All of the data is to be printed exactly, though the images must be left off.

────────────────────────────────────────

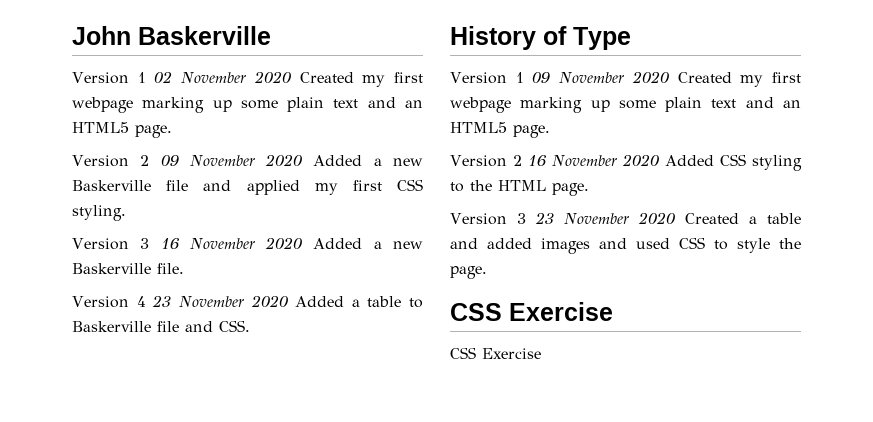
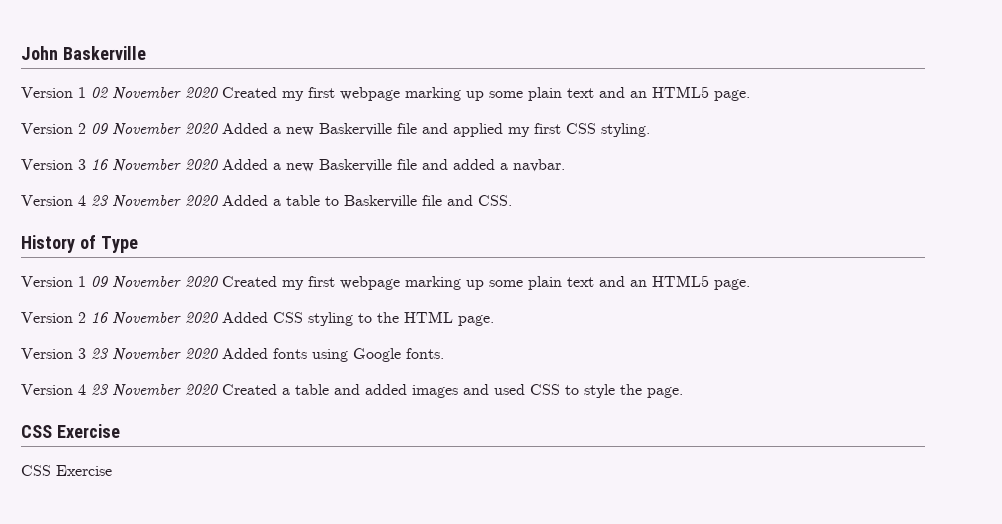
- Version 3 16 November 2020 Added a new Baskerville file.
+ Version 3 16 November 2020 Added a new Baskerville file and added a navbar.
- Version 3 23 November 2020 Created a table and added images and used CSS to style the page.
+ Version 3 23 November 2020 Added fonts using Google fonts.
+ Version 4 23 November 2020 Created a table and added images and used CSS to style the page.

────────────────────────────────────────

◆ EXERCISE ANSWER
- Version 3 16 November 2020 Added a new Baskerville file.
+ Version 3 16 November 2020 Added a new Baskerville file and added a navbar.
- Version 3 23 November 2020 Created a table and added images and used CSS to style the page.
+ Version 3 23 November 2020 Added fonts using Google fonts.
+ Version 4 23 November 2020 Created a table and added images and used CSS to style the page.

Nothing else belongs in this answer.